▶ **Your goal**: Pick every line from the data below that contains the string "none" and copy it.

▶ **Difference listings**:
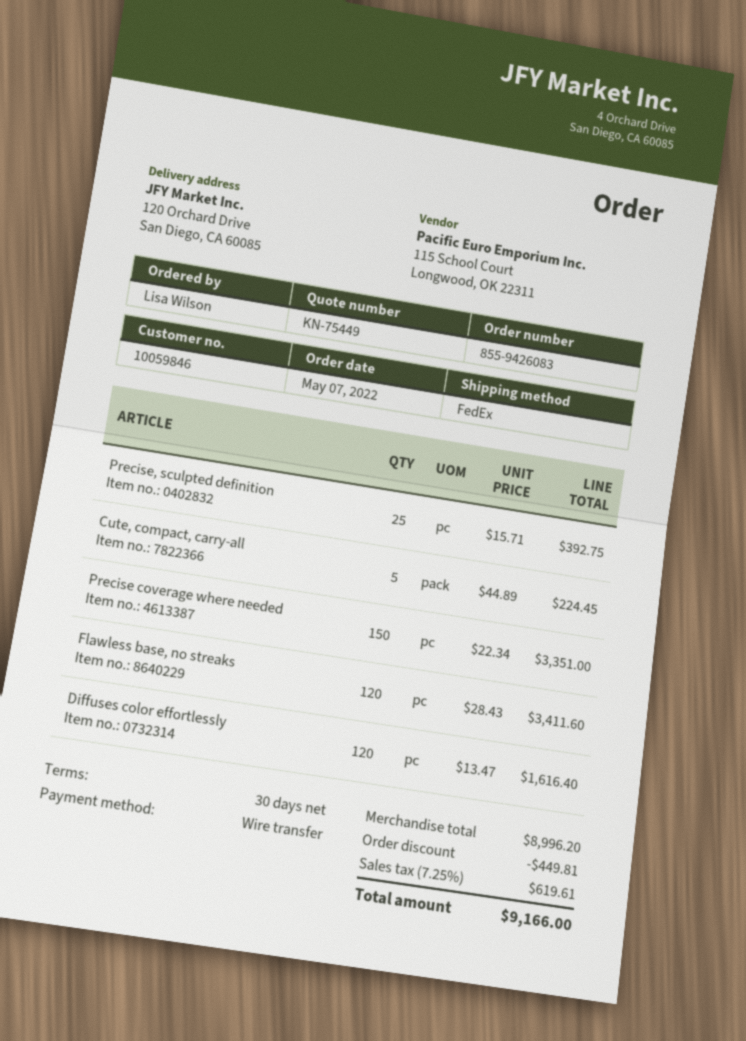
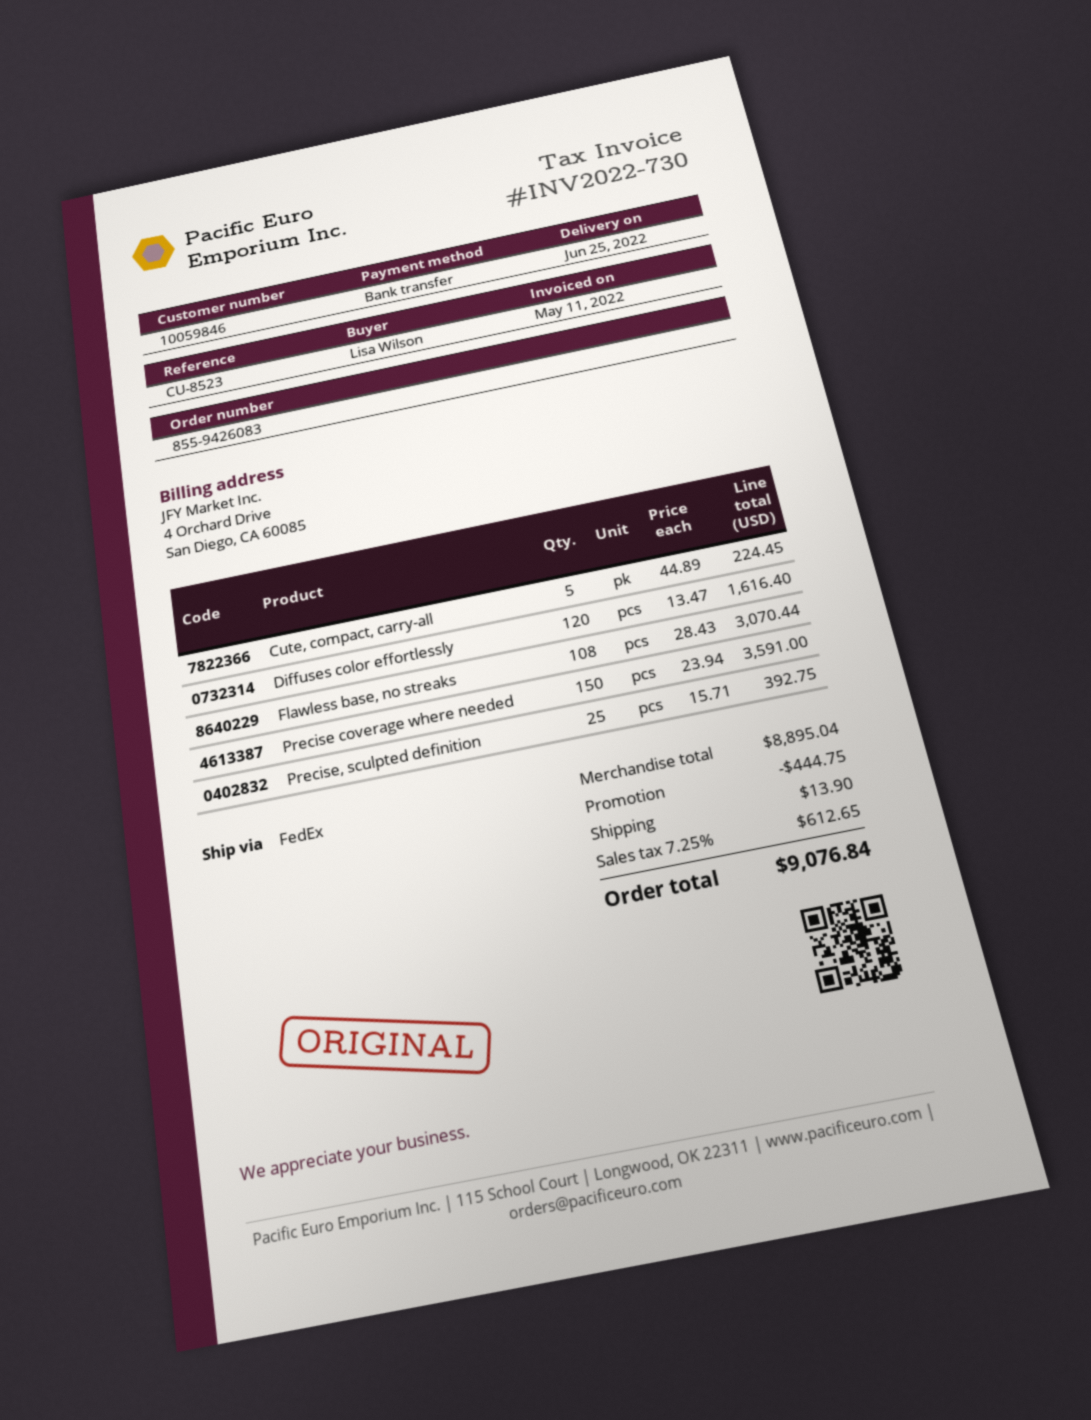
Precise coverage where needed: 150 x 22.34 = 3351.00 -> 150 x 23.94 = 3591.00
Flawless base, no streaks: 120 x 28.43 = 3411.60 -> 108 x 28.43 = 3070.44
subtotal: 8996.20 -> 8895.04
discount: 449.81 -> 444.75
shipping: none -> 13.90
tax: 7.25% = 619.61 -> 7.25% = 612.65
total: 9166.00 -> 9076.84

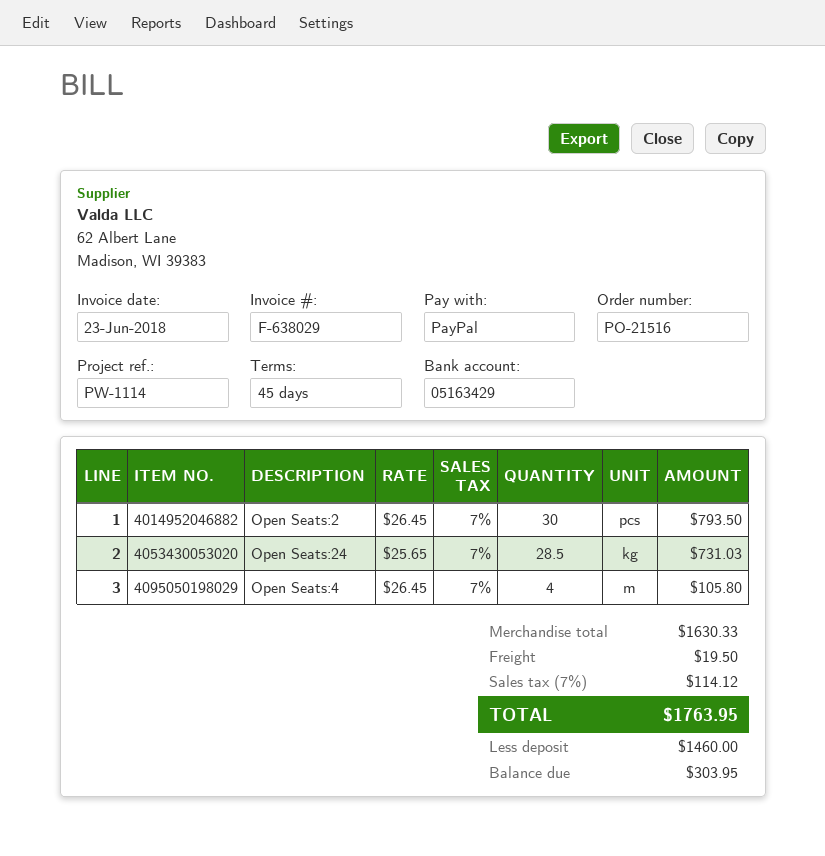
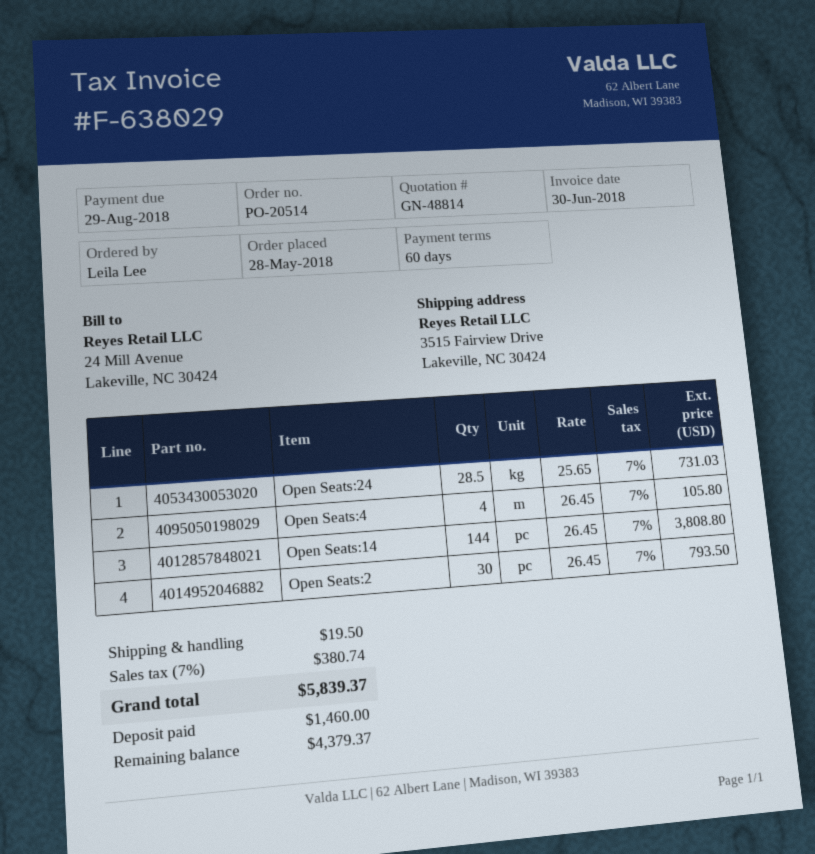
order number: PO-21516 -> PO-20514
invoice date: 2018-06-23 -> 2018-06-30
payment terms: 45 days -> 60 days
Open Seats:14: none -> 144 x 26.45 = 3808.80
tax: 7% = 114.12 -> 7% = 380.74
total: 1763.95 -> 5839.37
balance: 303.95 -> 4379.37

▶ **Answer to the problem**:
shipping: none -> 13.90
Open Seats:14: none -> 144 x 26.45 = 3808.80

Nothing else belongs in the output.